EXERCISE> A faithful transcript of all the lines below, with no pictures, is the goal here.

================

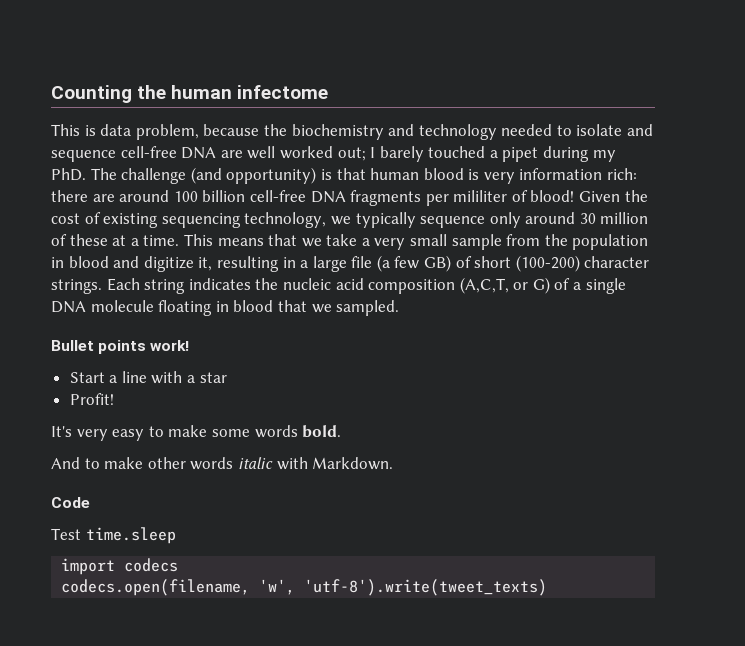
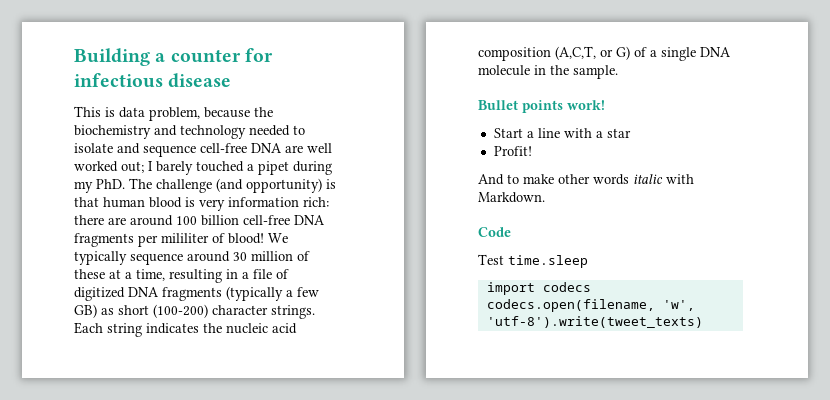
- Counting the human infectome
+ Building a counter for infectious disease
- Given the cost of existing sequencing technology, we typically sequence only around 30 million of these at a time. This means that we take a very small sample from the population in blood and digitize it, resulting in a large file (a few GB) of short (100-200) character strings.
+ We typically sequence around 30 million of these at a time, resulting in a file of digitized DNA fragments (typically a few GB) as short (100-200) character strings.
- Each string indicates the nucleic acid composition (A,C,T, or G) of a single DNA molecule floating in blood that we sampled.
+ Each string indicates the nucleic acid composition (A,C,T, or G) of a single DNA molecule in the sample.
- It's very easy to make some words bold.

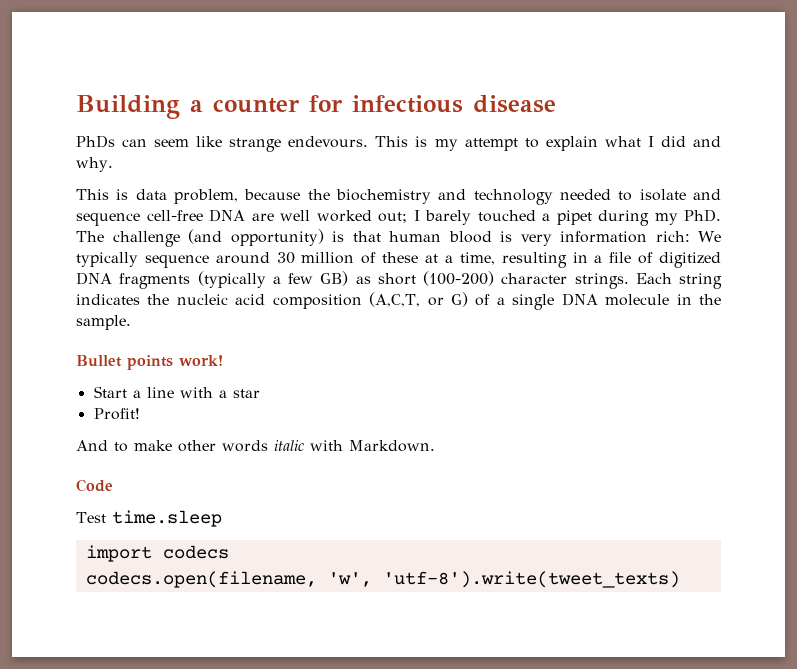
+ PhDs can seem like strange endevours. This is my attempt to explain what I did and why.
- there are around 100 billion cell-free DNA fragments per mililiter of blood!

================

EXERCISE RESPONSE>
- Counting the human infectome
+ Building a counter for infectious disease
- Given the cost of existing sequencing technology, we typically sequence only around 30 million of these at a time. This means that we take a very small sample from the population in blood and digitize it, resulting in a large file (a few GB) of short (100-200) character strings.
+ We typically sequence around 30 million of these at a time, resulting in a file of digitized DNA fragments (typically a few GB) as short (100-200) character strings.
- Each string indicates the nucleic acid composition (A,C,T, or G) of a single DNA molecule floating in blood that we sampled.
+ Each string indicates the nucleic acid composition (A,C,T, or G) of a single DNA molecule in the sample.
- It's very easy to make some words bold.

+ PhDs can seem like strange endevours. This is my attempt to explain what I did and why.
- there are around 100 billion cell-free DNA fragments per mililiter of blood!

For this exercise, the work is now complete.